There is a new power that is being unleashed in the world, that is capable of undoing the current structures. To adopt the posture, the frame of mind, to be servant of all, is to walk away from the institutions and systems and seductions of the current order of things, and to render them powerless. More simply put – if it takes two to tango, then walking off the floor ends the dance.
Then there is the request of John and James to be at Jesus left and right – which Jesus says is not his to grant. Actually, in a couple of chapters we will find that the places at Jesus left and right are handed to common criminals, who – like Jesus – are victims of the system, and who hang beside him outside the city walls. (You didn’t see that one coming, I’ll bet).
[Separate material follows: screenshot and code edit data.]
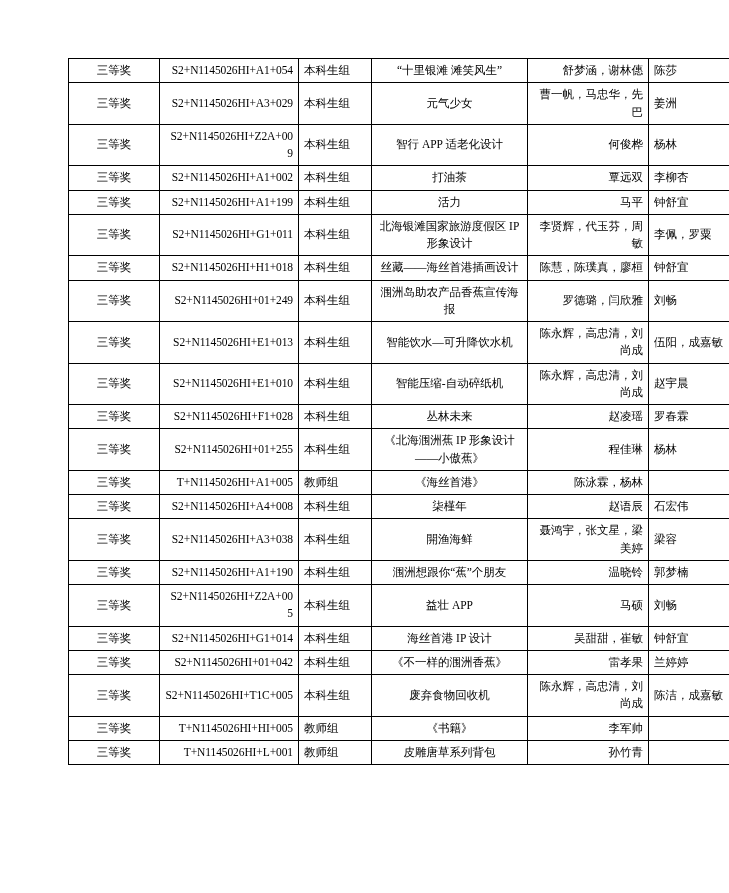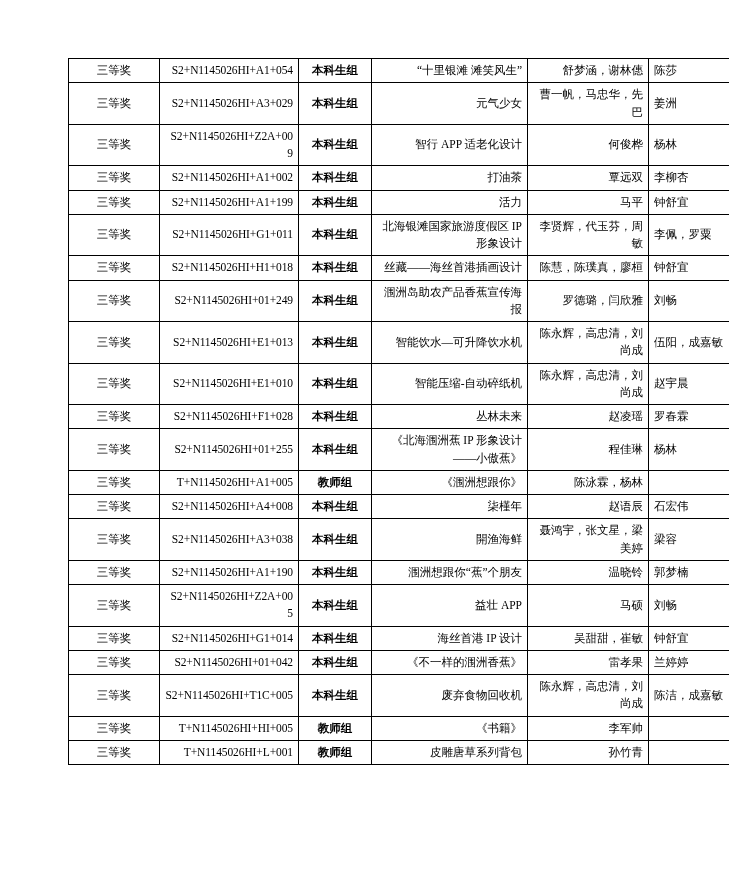"本科生组" td.c-group { font-weight: bold -> none; text-align: center -> left }
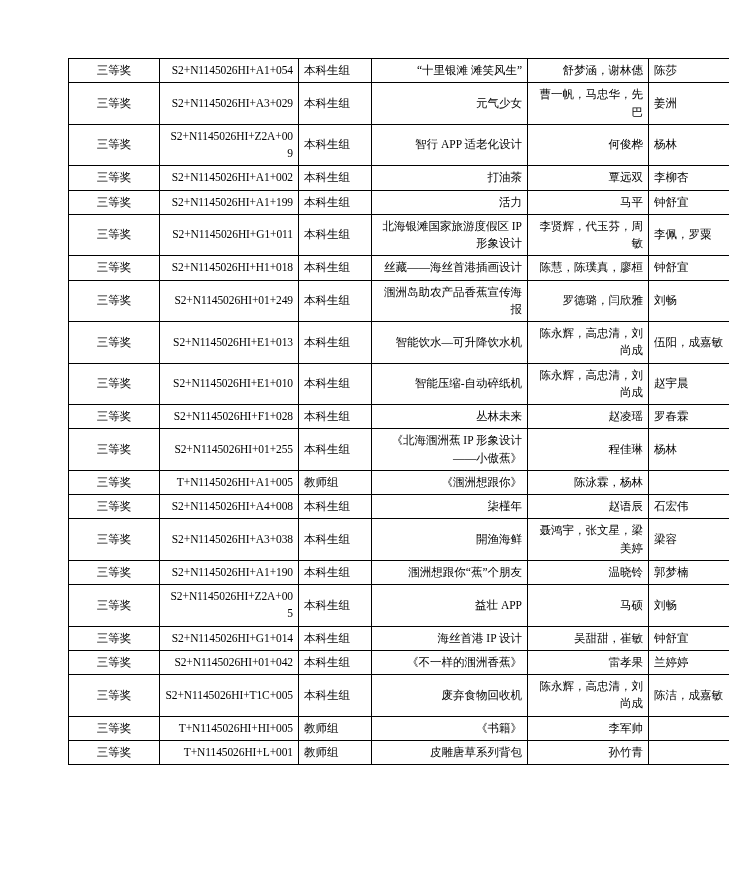"“十里银滩 滩笑风生”" td.c-title { text-align: right -> center }
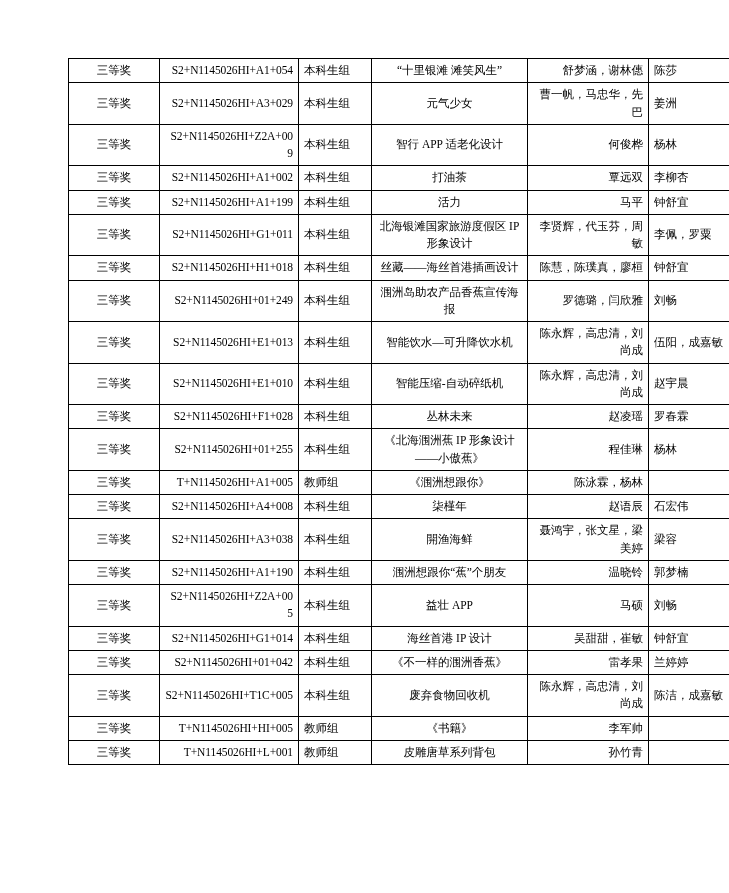"《涠洲想跟你》" td.c-title { text: 涠洲想跟你 -> 海丝首港 }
N.T. Wright assesses the intersection of these two themes thus: “We have, alas, belittled the cross, imagining it merely as a mechanism for getting us off the hook of our own petty naughtiness or as an example of some general benevolent truth. It is much, much more. It is the moment when the story of Israel reaches its climax; the moment when, at last, the watchmen on Jerusalem’s walls see their God coming in his kingdom; the moment when the people of God are renewed so as to be, at last, the royal priesthood who will take over the world not with the love of power but with the power of love; the moment when the kingdom of God overcomes the kingdoms of the world.”